**Your goal:**
Could you quote, exactly as they stand, the lines running from the one with "<span>49953</span>" to the final line of the material?

━━ Data supplied

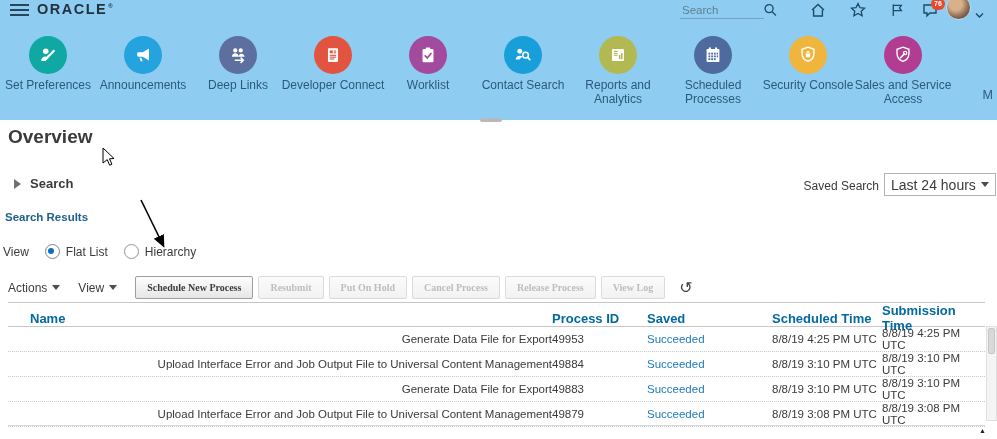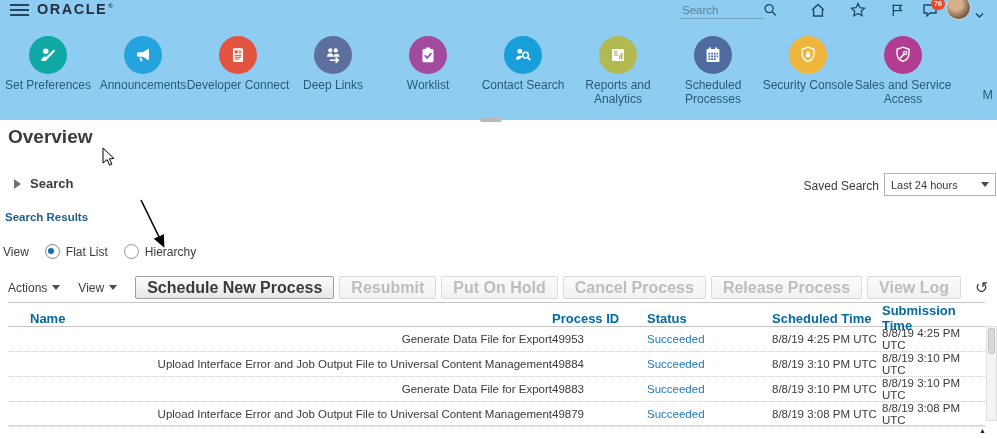--- a/index.html
+++ b/index.html
@@ -37,21 +37,21 @@
         background:#b9b9b9;cursor:row-resize;}
   .page-title{position:absolute;left:8px;top:126px;font-size:19px;font-weight:700;color:#3b3b3b;}
   .search-toggle{position:absolute;left:14px;top:176px;display:flex;align-items:center;gap:9px;
                  cursor:pointer;}
   .tri-right{width:0;height:0;border-left:7px solid #6f6f6f;border-top:5px solid transparent;
              border-bottom:5px solid transparent;}
   .search-label{font-size:13px;font-weight:700;color:#3b3b3b;}
   .saved-search{position:absolute;right:118px;top:179px;font-size:12px;color:#3b3b3b;}
   .ss-select{position:absolute;right:1px;top:173px;width:110px;height:21px;background:#fff;
              border:1px solid #aeb4b8;display:flex;align-items:center;cursor:pointer;}
-  .ss-value{flex:1;font-size:11px;padding-left:6px;color:#3b3b3b;}
+  .ss-value{flex:1;font-size:14px;padding-left:6px;color:#3b3b3b;}
   .ss-caret{width:0;height:0;border-top:5px solid #4a4a4a;border-left:4px solid transparent;
             border-right:4px solid transparent;margin-right:6px;}
   .results-label{position:absolute;left:5px;top:211px;font-size:11.5px;font-weight:700;color:#20608a;}
   .view-row{position:absolute;left:3px;top:244px;display:flex;align-items:center;font-size:12px;}
   .view-word{margin-right:16px;}
   .radio{width:13px;height:13px;border:1px solid #8f9699;border-radius:50%;background:#fff;
          position:relative;margin-right:6px;cursor:pointer;flex:none;}
   .radio.selected{border-color:#7d8588;}
   .radio.selected::after{content:"";position:absolute;left:2.5px;top:2.5px;width:6px;height:6px;
          border-radius:50%;background:#0b6fc2;}
@@ -59,22 +59,22 @@
   
   .annotation-arrow{position:absolute;left:136px;top:197px;pointer-events:none;}
   .mouse-cursor{position:absolute;left:102px;top:147px;pointer-events:none;}
   
   .toolbar{position:absolute;left:8px;top:275px;right:8px;height:25px;display:flex;
            align-items:center;}
   .menu{display:flex;align-items:center;gap:5px;font-size:12px;color:#3b3b3b;cursor:pointer;
         margin-right:18px;}
   .menu .caret{width:0;height:0;border-top:5px solid #4c4c4c;border-left:4px solid transparent;
         border-right:4px solid transparent;}
-  .btn{height:23px;padding:0 11px;margin-right:5px;border-radius:2px;font-size:16px;
-       font-family:Liberation Sans, sans-serif;cursor:pointer;}
+  .btn{height:23px;padding:0 11px;margin-right:5px;border-radius:2px;font-size:10px;
+       font-family:Liberation Serif, serif;cursor:pointer;}
   .btn-enabled{background:linear-gradient(#fdfdfd,#e6e6e6);border:1px solid #99a0a5;
        font-weight:700;color:#3b3b3b;}
   .btn-disabled{background:linear-gradient(#fbfbfb,#f2f2f2);border:1px solid #dbdbdb;
        font-weight:700;color:#bdbdbd;cursor:default;}
   .refresh{margin-left:9px;font-size:16px;color:#3f3f3f;cursor:pointer;line-height:1;}
   
   .table{position:absolute;left:8px;top:302px;width:977px;}
   .thead,.trow{display:grid;grid-template-columns:544px 95px 125px 110px 1fr;align-items:center;}
   .thead{height:23px;border-top:1px solid #c6c6c6;border-bottom:1px solid #c6c6c6;
          font-size:13px;font-weight:700;color:#0369a1;}
@@ -159,45 +159,45 @@
         <div class="app-circle" style="background-color: rgb(37, 163, 222); --c: #25a3de;">
           <svg viewBox="0 0 24 24" width="22" height="22">
             <path d="M18.5 5v13l-6.8-4H7.2a1.6 1.6 0 0 1-1.6-1.6v-1.8A1.6 1.6 0 0 1 7.2 9h4.5z" fill="#fff"></path>
             <path d="M8.2 15l1.3 3.8h2.1L10.3 15z" fill="#fff"></path>
             </svg>
         </div>
         <div class="app-label">Announcements</div>
       </div>
 
       <div class="app-item">
+        <div class="app-circle" style="background-color: rgb(93, 111, 158); --c: #5d6f9e;">
+          <svg viewBox="0 0 24 24" width="22" height="22" fill="#fff">
+            <circle cx="9" cy="7" r="2.3"></circle>
+              <circle cx="15" cy="7" r="2.3"></circle>
+            <path d="M5.5 13.5c0-2 1.6-3.4 3.5-3.4s3.5 1.4 3.5 3.4v.4h-7z"></path>
+            <path d="M12.5 13.5c.2-1.4 1.4-2.6 3-2.9 1.7-.2 3.5 1.2 3.5 3v.3h-6.5z"></path>
+            <path d="M8.5 16.8h7.2l-1.5-1.5 1.2-1.2 3.6 3.6-3.6 3.5-1.2-1.2 1.5-1.5H8.5z"></path>
+            </svg>
+        </div>
+        <div class="app-label">Deep Links</div>
+      </div>
+
+      <div class="app-item">
         <div class="app-circle" style="background-color: rgb(226, 84, 63); --c: #e2543f;">
           <svg viewBox="0 0 24 24" width="22" height="22">
             <rect x="6.5" y="4.5" width="11" height="15" rx="1" fill="#fff"></rect>
             <rect x="8.5" y="7" width="3.2" height="3.2" fill="var(--c)"></rect>
             <rect x="12.7" y="7" width="2.8" height="1.2" fill="var(--c)"></rect>
             <rect x="12.7" y="9" width="2.8" height="1.2" fill="var(--c)"></rect>
             <rect x="8.5" y="11.8" width="7" height="1.2" fill="var(--c)"></rect>
             <rect x="8.5" y="13.8" width="7" height="1.2" fill="var(--c)"></rect>
             <rect x="8.5" y="15.8" width="5" height="1.2" fill="var(--c)"></rect>
             </svg>
         </div>
         <div class="app-label">Developer Connect</div>
-      </div>
-
-      <div class="app-item">
-        <div class="app-circle" style="background-color: rgb(93, 111, 158); --c: #5d6f9e;">
-          <svg viewBox="0 0 24 24" width="22" height="22" fill="#fff">
-            <circle cx="9" cy="7" r="2.3"></circle>
-              <circle cx="15" cy="7" r="2.3"></circle>
-            <path d="M5.5 13.5c0-2 1.6-3.4 3.5-3.4s3.5 1.4 3.5 3.4v.4h-7z"></path>
-            <path d="M12.5 13.5c.2-1.4 1.4-2.6 3-2.9 1.7-.2 3.5 1.2 3.5 3v.3h-6.5z"></path>
-            <path d="M8.5 16.8h7.2l-1.5-1.5 1.2-1.2 3.6 3.6-3.6 3.5-1.2-1.2 1.5-1.5H8.5z"></path>
-            </svg>
-        </div>
-        <div class="app-label">Deep Links</div>
       </div>
 
       <div class="app-item">
         <div class="app-circle" style="background-color: rgb(162, 74, 158); --c: #a24a9e;">
           <svg viewBox="0 0 24 24" width="22" height="22">
             <rect x="6" y="5.5" width="12" height="14.5" rx="1.5" fill="#fff"></rect>
             <rect x="9.5" y="3.8" width="5" height="3" rx="1" fill="#fff"></rect>
             <path d="M9 13l2.2 2.2 4-4.8" stroke="var(--c)" stroke-width="1.9" fill="none" stroke-linecap="round"></path>
             </svg>
         </div>
@@ -332,21 +332,21 @@
     <button class="btn btn-disabled">Cancel Process</button>
     <button class="btn btn-disabled">Release Process</button>
     <button class="btn btn-disabled">View Log</button>
     <span class="refresh">↺</span>
   </div>
 
   <div class="table">
     <div class="thead">
       <span class="c0">Name</span>
       <span>Process ID</span>
-      <span>Status</span>
+      <span>Saved</span>
       <span>Scheduled Time</span>
       <span>Submission Time</span>
     </div>
     <div class="trow">
       <span class="c0">Generate Data File for Export</span>
       <span>49953</span>
       <span class="status-link">Succeeded</span>
       <span>8/8/19 4:25 PM UTC</span>
       <span>8/8/19 4:25 PM UTC</span>
     </div>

━━━━

**Response:**
       <span>49953</span>
       <span class="status-link">Succeeded</span>
       <span>8/8/19 4:25 PM UTC</span>
       <span>8/8/19 4:25 PM UTC</span>
     </div>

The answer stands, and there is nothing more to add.